LAWS(PVC)-1924-2-117

PARVATI AMMAL Vs. VENKATARAMA IYER

Decided On February 05, 1924
PARVATI AMMAL Appellant
V/S
VENKATARAMA IYER Respondents

JUDGEMENT

(1.) One Saminatha Pillai was the head of a joint Hindu family of which defendants 2, 3 and the husband of the fifth defendant were members. He mortgaged some of the property, item (I) in the plaint, in 1902 to one Sella-thachi, and in 1904 assigned his half share in the plaint items to the first defendant, who is the wife of the second defendant. The son of Sellathachi sued on the mortgage, got a decree and brought the property to sale in execution. The sale was held. but before confirmation, the first defendant raised money from the plaintiff on a hypothecation bond, the plaintiff undertaking to pay up the sale amount and release the property. The plaintiff did so and the decree was thereby satisfied. In a partition suit by the third defendant in 1909, O.S. No. 41 of 1909 on the file of the Kumbakonam Subordinate Court, to which the first defendant, but not the plaintiff, was a party, that Court held that the assignment by Saminatha Pillai to the first defendant was a sham. The first defendant had therefore no interest in the property which she could transfer by mortgage to the plaintiff. The plaintiff, therefore, sued to recover her loan with interest by the sale of the mortgaged property or by a charge on item (I). The District Munsif held that the plaintiff was entitled to such a charge. The Subordinate Judge agreed with that, but interpreted the nature of the charge as a subrogation of the rights and remedies of the first mortgagee and held that, as the right of the first mortgagee to enforce the mortgage arose, on the terms of it, on 19.1.1903, a suit by the first mortgagee would at the date of the plaintiff's suit, have been barred and that therefore the plaintiff having no higher rights than that of the prior mortgagee, was likewise barred from enforcing the charge. He therefore dismissed the suit and the plaintiff has appealed.

(2.) That the plaintiff is, by her payment, subrogated to the rights and remedies of the prior mortgagee, as held by both the lower Courts, does not, to my mind, admit of doubt. As puisne mortgagee he was clearly interested in clearing the property of the prior mortgage. She is entitled to be subrogated to the charge which she has paid off. The point for decision is whether, when she paid it off, she is to be subrogated to it in its original form as a mortgage charge, or to it in the form into which it had developed, viz., the right to sell the property in discharge of the mortgage decree. I think the latter view is the correct one.

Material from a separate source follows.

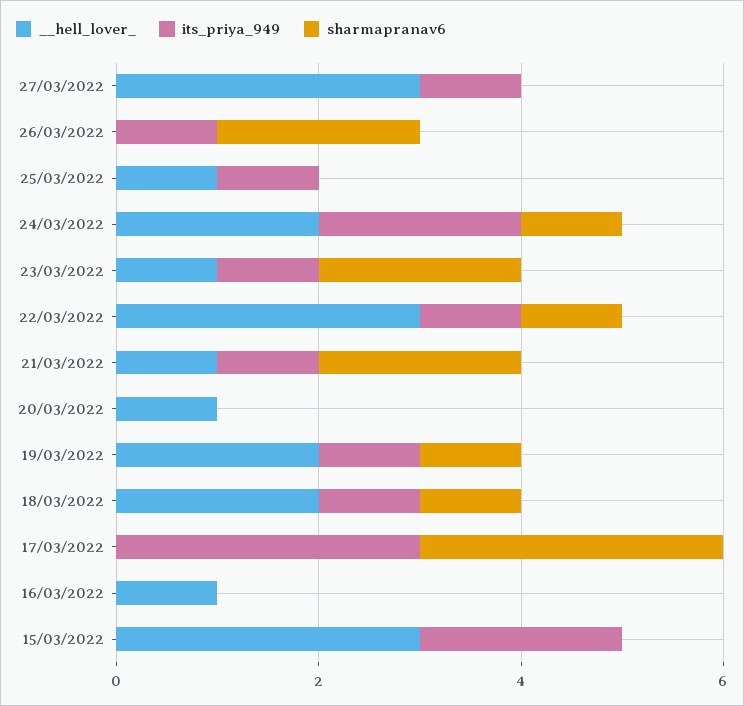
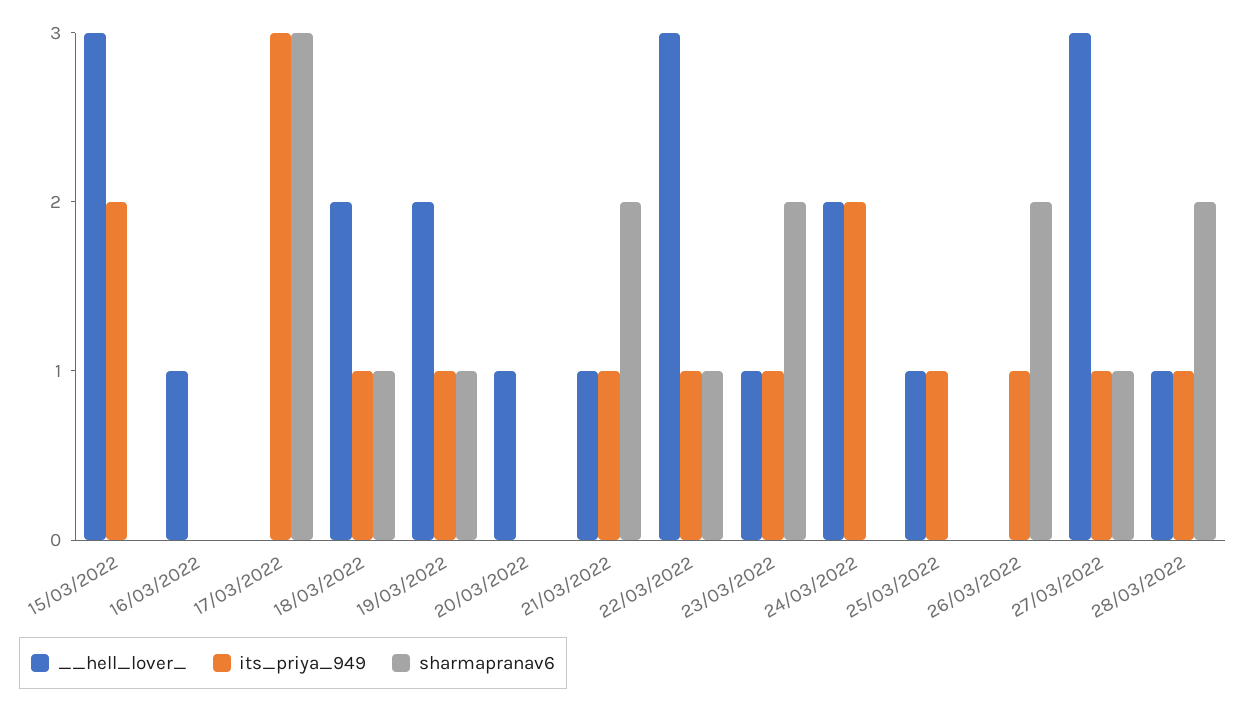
sharmapranav6, 27/03/2022: 0 -> 1
sharmapranav6, 24/03/2022: 1 -> 0
__hell_lover_, 28/03/2022: none -> 1
its_priya_949, 28/03/2022: none -> 1
sharmapranav6, 28/03/2022: none -> 2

(3.) The essence of subrogation is that the party paying off a charge becomes in equity the assignee of that charge. It would seem to follow that he is subrogated to the charge in the form which it has assumed when his assignor in equity is (by a legai fiction) supposed to make the assignment. It is difficult to see how an assignment can have the effect of, so to speak, set-ting back the hands of the clock of evolution, and reviving a form out of which the charge has already developed, so that the charge assigned is not the charge as on the date of assignment, but some previous and outworn state thereof. It is still more difficult to adopt such a theory when the charge, out of which the charge at the date of assignment has developed, had already vanished, not by process of development, but by efflux of time. If the charge assigned is still a charge which has become unenforceable as a mortgage charge by efflux of. time, then naturally subrogation is time barred. But if it is a charge which has become unenforceable as a mortgage charge because it has developed into a decree charge, I cannot see why the party entitled to subrogation should be relegated to the unenforceable charge and denied the enforceable one. If the unenforceability of the mortgage charge as such is the test by which the right of subrogation is to be denied, it is difficult to see why a mortgage charge unenforceable at the date of assignment because it has passed into a decree, should nevertheless be held enforceable by a subrogee, while a similar charge unenforceable at the date of assignment because of efflux of time, is not enforceable by the subrogee. The logical result of such a theory would be that in all cases where a mortgage charge has ripened into a decree, and the property has been saved from Court sale to the mortgagors by the discharge of the decree debt by means of a fresh mortgage, there can be no subrogation and such a method of discharging a mortgage decree debt would no longer be feasible for the judgment-debtors.